Data.
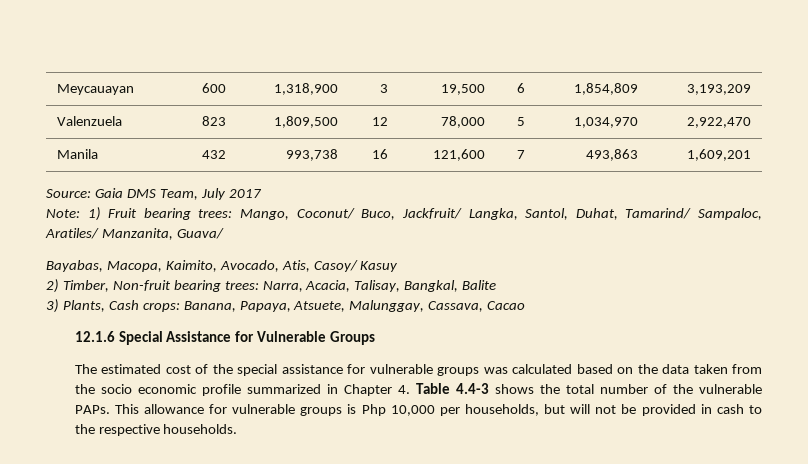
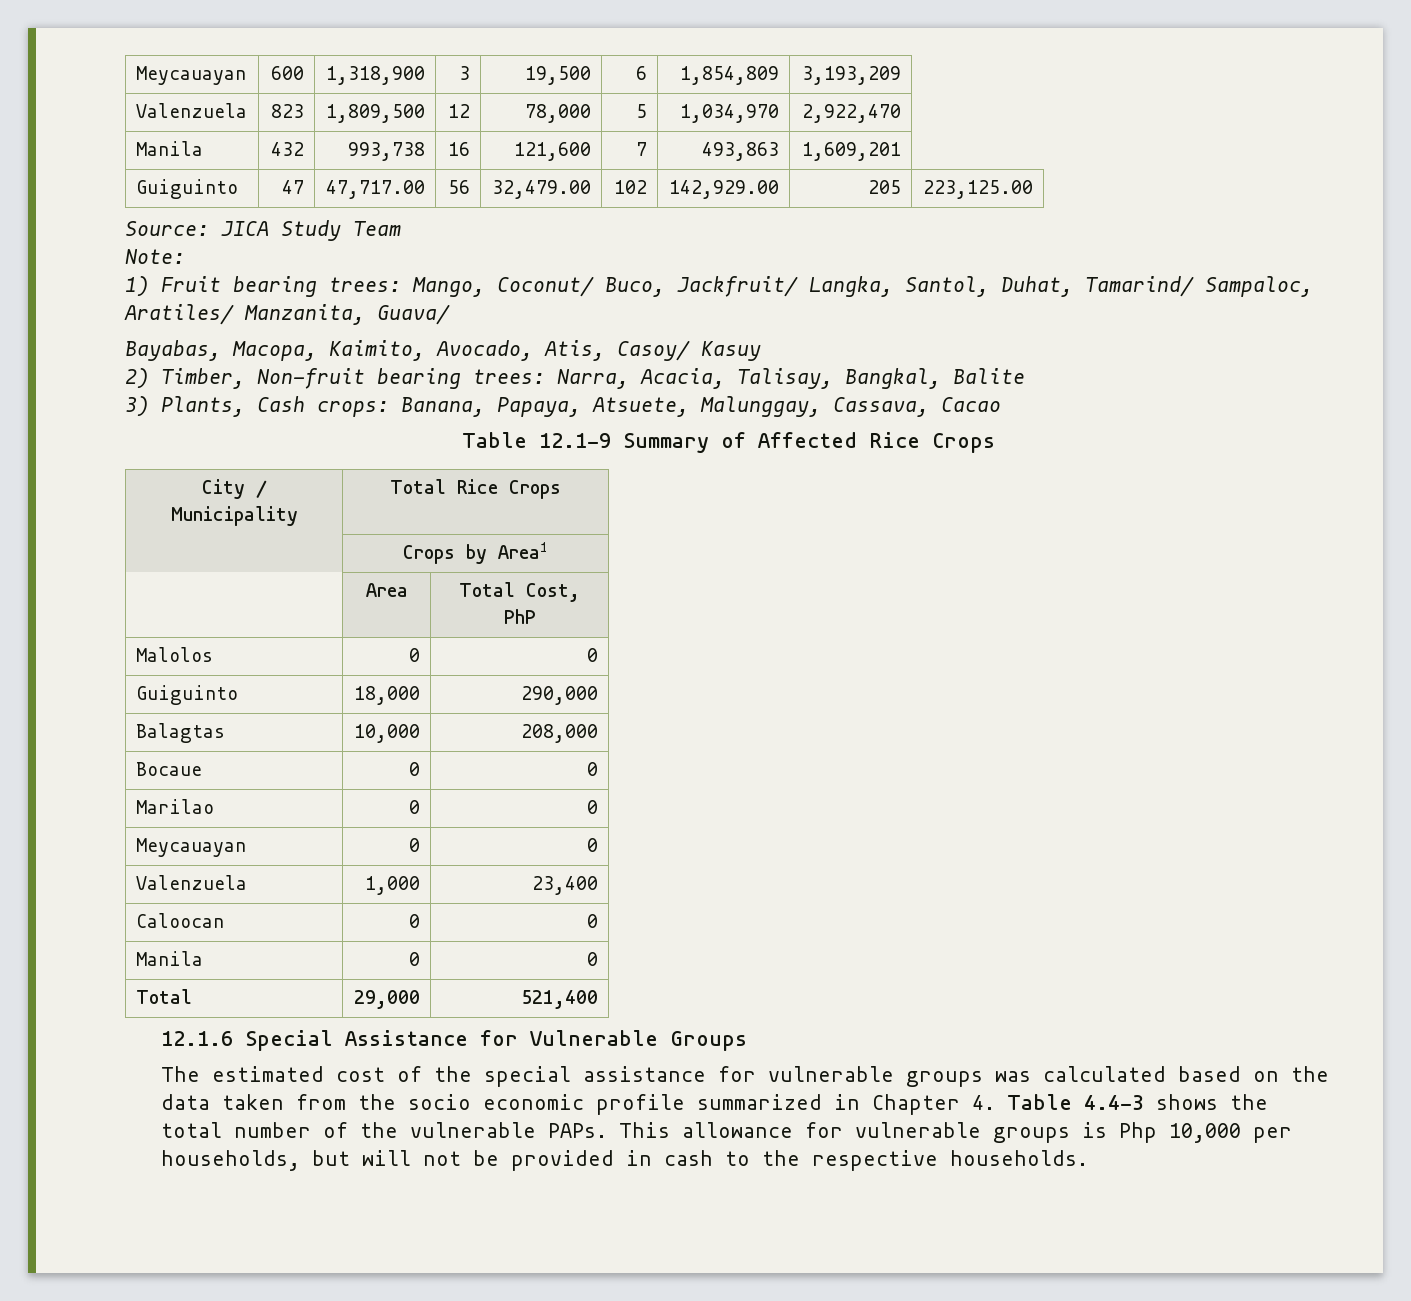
- Source: Gaia DMS Team, July 2017
+ Guiguinto | 47 | 47,717.00 | 56 | 32,479.00 | 102 | 142,929.00 | 205 | 223,125.00
+ Source: JICA Study Team
- Note: 1) Fruit bearing trees: Mango, Coconut/ Buco, Jackfruit/ Langka, Santol, Duhat, Tamarind/ Sampaloc, Aratiles/ Manzanita, Guava/
+ Note:
+ 1) Fruit bearing trees: Mango, Coconut/ Buco, Jackfruit/ Langka, Santol, Duhat, Tamarind/ Sampaloc, Aratiles/ Manzanita, Guava/
+ Table 12.1-9 Summary of Affected Rice Crops
+ City / Municipality | Total Rice Crops
+ | Crops by Area1
+ | Area | Total Cost, PhP
+ Malolos | 0 | 0
+ Guiguinto | 18,000 | 290,000
+ Balagtas | 10,000 | 208,000
+ Bocaue | 0 | 0
+ Marilao | 0 | 0
+ Meycauayan | 0 | 0
+ Valenzuela | 1,000 | 23,400
+ Caloocan | 0 | 0
+ Manila | 0 | 0
+ Total | 29,000 | 521,400

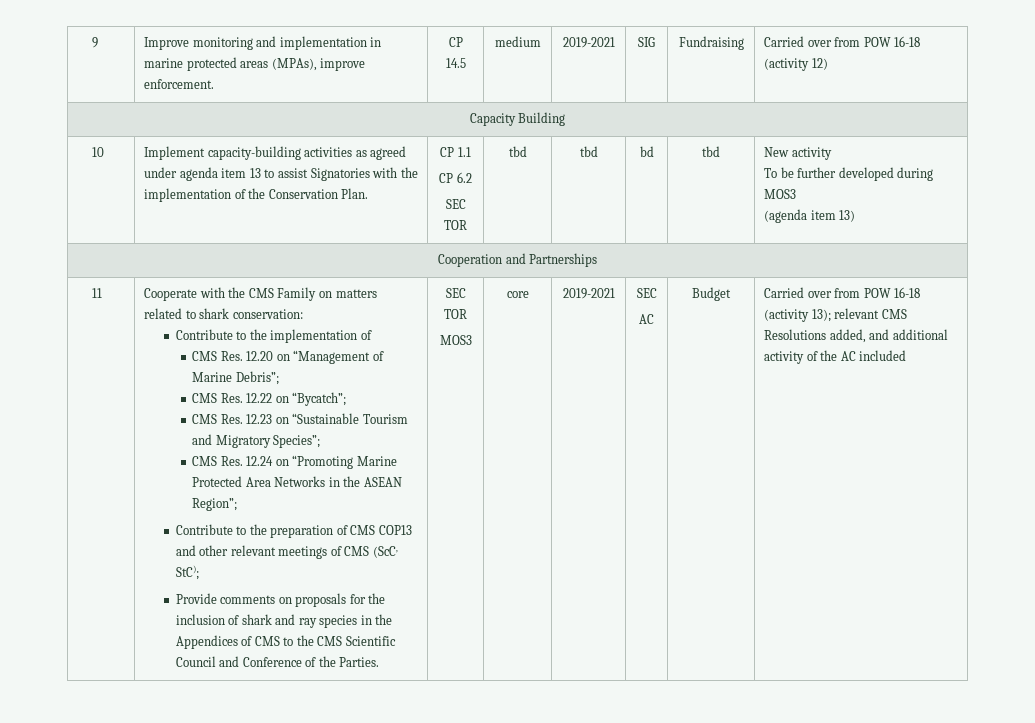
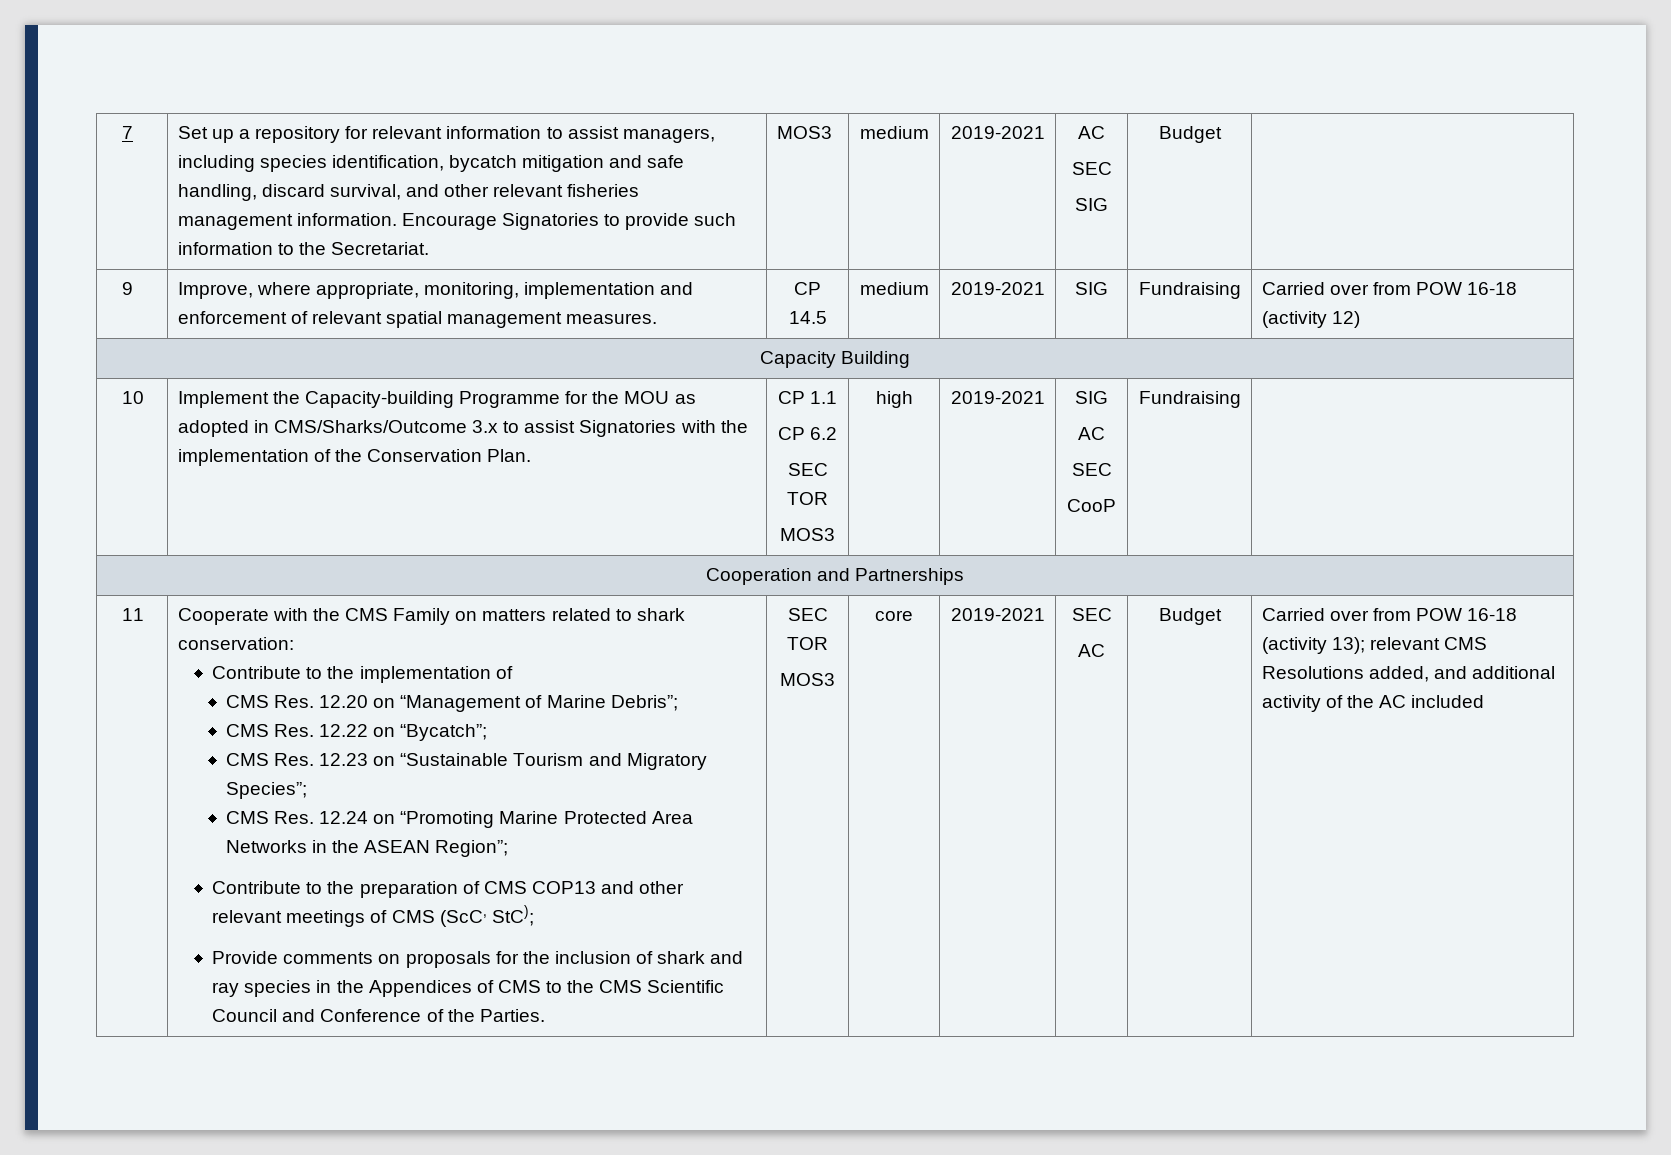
- 9 | Improve monitoring and implementation in marine protected areas (MPAs), improve enforcement. | CP 14.5 | medium | 2019-2021 | SIG | Fundraising | Carried over from POW 16-18 (activity 12)
+ 7 | Set up a repository for relevant information to assist managers, including species identification, bycatch mitigation and safe handling, discard survival, and other relevant fisheries management information. Encourage Signatories to provide such information to the Secretariat. | MOS3 | medium | 2019-2021 | AC
+ SEC
+ SIG | Budget |
+ 9 | Improve, where appropriate, monitoring, implementation and enforcement of relevant spatial management measures. | CP 14.5 | medium | 2019-2021 | SIG | Fundraising | Carried over from POW 16-18 (activity 12)
- Implement capacity-building activities as agreed under agenda item 13 to assist Signatories with the implementation of the Conservation Plan.
+ Implement the Capacity-building Programme for the MOU as adopted in CMS/Sharks/Outcome 3.x to assist Signatories with the implementation of the Conservation Plan.
- tbd | tbd | bd | tbd | New activity
- To be further developed during MOS3
- (agenda item 13)
+ MOS3 | high | 2019-2021 | SIG
+ AC
+ SEC
+ CooP | Fundraising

Work instruction.
Every line of the material should be repeated precisely; pictures are to be excluded.

Answer box.
- Source: Gaia DMS Team, July 2017
+ Guiguinto | 47 | 47,717.00 | 56 | 32,479.00 | 102 | 142,929.00 | 205 | 223,125.00
+ Source: JICA Study Team
- Note: 1) Fruit bearing trees: Mango, Coconut/ Buco, Jackfruit/ Langka, Santol, Duhat, Tamarind/ Sampaloc, Aratiles/ Manzanita, Guava/
+ Note:
+ 1) Fruit bearing trees: Mango, Coconut/ Buco, Jackfruit/ Langka, Santol, Duhat, Tamarind/ Sampaloc, Aratiles/ Manzanita, Guava/
+ Table 12.1-9 Summary of Affected Rice Crops
+ City / Municipality | Total Rice Crops
+ | Crops by Area1
+ | Area | Total Cost, PhP
+ Malolos | 0 | 0
+ Guiguinto | 18,000 | 290,000
+ Balagtas | 10,000 | 208,000
+ Bocaue | 0 | 0
+ Marilao | 0 | 0
+ Meycauayan | 0 | 0
+ Valenzuela | 1,000 | 23,400
+ Caloocan | 0 | 0
+ Manila | 0 | 0
+ Total | 29,000 | 521,400

- 9 | Improve monitoring and implementation in marine protected areas (MPAs), improve enforcement. | CP 14.5 | medium | 2019-2021 | SIG | Fundraising | Carried over from POW 16-18 (activity 12)
+ 7 | Set up a repository for relevant information to assist managers, including species identification, bycatch mitigation and safe handling, discard survival, and other relevant fisheries management information. Encourage Signatories to provide such information to the Secretariat. | MOS3 | medium | 2019-2021 | AC
+ SEC
+ SIG | Budget |
+ 9 | Improve, where appropriate, monitoring, implementation and enforcement of relevant spatial management measures. | CP 14.5 | medium | 2019-2021 | SIG | Fundraising | Carried over from POW 16-18 (activity 12)
- Implement capacity-building activities as agreed under agenda item 13 to assist Signatories with the implementation of the Conservation Plan.
+ Implement the Capacity-building Programme for the MOU as adopted in CMS/Sharks/Outcome 3.x to assist Signatories with the implementation of the Conservation Plan.
- tbd | tbd | bd | tbd | New activity
- To be further developed during MOS3
- (agenda item 13)
+ MOS3 | high | 2019-2021 | SIG
+ AC
+ SEC
+ CooP | Fundraising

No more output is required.